No início de maio, a Arábia Saudita interrompeu as compras de carne de frango de 11 frigoríficos brasileiros, sendo sete deles da companhia – ou seja, um terço das unidades de abate habilitadas para vender ao país asiático (21 no total). O governo árabe demorou ao menos três dias para revelar o que motivou a suspensão dos embarques, período em que a JBS rezou para que a razão da medida não fosse a contaminação do produto por salmonella. De nada adiantaram as preces da empresa: a Arábia Saudita alegou ter detectado a presença da bactéria em vários lotes de frango importados do Brasil.

Como se sabe, a JBS está gastando mundos e fundos para incorporar a sigla EGS (Environmental, Socialand Governance) ao seu brand. Recentemente, a empresa anunciou um investimento de US$ 1 bilhão até 2030 para reduzir as emissões de carbono. Por ora, no entanto, o “S” de ESG parece remeter ao microscópico agente de contaminação da imagem da companhia: a salmonella está grudada no histórico recente da JBS. Em julho de 2019, o Reino Unido devolveu 1,4 mil toneladas de carne de frango importadas do Brasil após identificar a presença da bactéria. Parte havia sido produzida pela empresa.

Em dezembro de 2018, segundo o Centro de Controle e Prevenção de Doenças (CDC), órgão análogo à Anvisa nos Estados Unidos, cerca de 330 pessoas foram infectadas por salmonella detectada em lotes de carne bovina produzidas pela JBS Tolleson, subsidiária do grupo. 91 consumidores foram hospitalizados. Um mês antes, a JBS chegou a recolher três mil toneladas de carne moída nos Estados Unidos por suspeita de contaminação pelo microrganismo.
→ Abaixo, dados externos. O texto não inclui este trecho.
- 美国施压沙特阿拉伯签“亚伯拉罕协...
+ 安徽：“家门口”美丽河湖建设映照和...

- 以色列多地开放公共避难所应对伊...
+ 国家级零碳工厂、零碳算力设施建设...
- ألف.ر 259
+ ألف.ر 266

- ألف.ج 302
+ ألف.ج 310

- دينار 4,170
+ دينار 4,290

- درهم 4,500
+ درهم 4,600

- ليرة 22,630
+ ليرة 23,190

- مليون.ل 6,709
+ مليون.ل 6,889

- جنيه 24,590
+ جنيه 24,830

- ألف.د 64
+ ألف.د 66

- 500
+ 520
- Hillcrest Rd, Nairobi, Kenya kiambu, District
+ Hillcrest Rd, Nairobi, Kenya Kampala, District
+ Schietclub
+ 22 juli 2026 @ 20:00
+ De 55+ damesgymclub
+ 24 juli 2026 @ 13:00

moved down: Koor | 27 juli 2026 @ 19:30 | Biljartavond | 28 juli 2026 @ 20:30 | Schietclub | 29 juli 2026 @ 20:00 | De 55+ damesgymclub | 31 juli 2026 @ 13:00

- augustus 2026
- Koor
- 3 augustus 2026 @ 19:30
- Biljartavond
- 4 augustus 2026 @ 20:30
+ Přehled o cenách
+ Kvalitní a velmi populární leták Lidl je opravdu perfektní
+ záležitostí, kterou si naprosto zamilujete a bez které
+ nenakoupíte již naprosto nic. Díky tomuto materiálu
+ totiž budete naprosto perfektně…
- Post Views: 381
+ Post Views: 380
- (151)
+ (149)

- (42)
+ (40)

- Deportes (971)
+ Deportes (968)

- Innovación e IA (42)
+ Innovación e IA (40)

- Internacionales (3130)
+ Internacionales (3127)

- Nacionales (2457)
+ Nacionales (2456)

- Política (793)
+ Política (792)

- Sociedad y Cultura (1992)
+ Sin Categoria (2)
Voltando um pouco mais no tempo, em 2012, o serviço de fiscalização veterinária e fitossanitária da Rússia (Rosselkhoznadzor) também encontrou a presença da salmonella em carne bovina congelada da JBS. Como se sabe, a reprodução da bactéria está vinculada à qualidade do ambiente de produção como um todo. A própria ONU adota o conceito de Saúde Única, que considera a integração entre saúde humana, animal e ambiental.

Se a suspensão dos 11 frigoríficos e a ameaça de um embargo total da Arábia Saudita são ruins para a JBS, são piores ainda para o Brasil. O imbróglio deve desaguar em uma guerra na OMC. Segundo maior importador de carne de frango brasileira, atrás apenas da China, a Arábia já acionou a entidade. O país quer reduzir o prazo de validade de frangos in natura congelados e de seus cortes, de um ano para três meses contados a partir da data de abate. O Brasil, por sua vez, já anunciou que também entrará contra o país asiático na OMC, mais precisamente junto ao Comitê de Medidas Sanitárias e Fitossanitárias da Organização. O governo contesta as acusações contra os frigoríficos brasileiros. Está no seu papel. Na avaliação das autoridades, a Arábia Saudita encontrou um pretexto para diminuir as importações, uma vez que o país tem planos de se tornar autossuficiente na produção de carne de frango. Não consta que o mesmo argumento possa ser aplicado aos Estados Unidos, Reino Unido e Rússia, quando, cada um a seu tempo, trituram a reputação da JBS.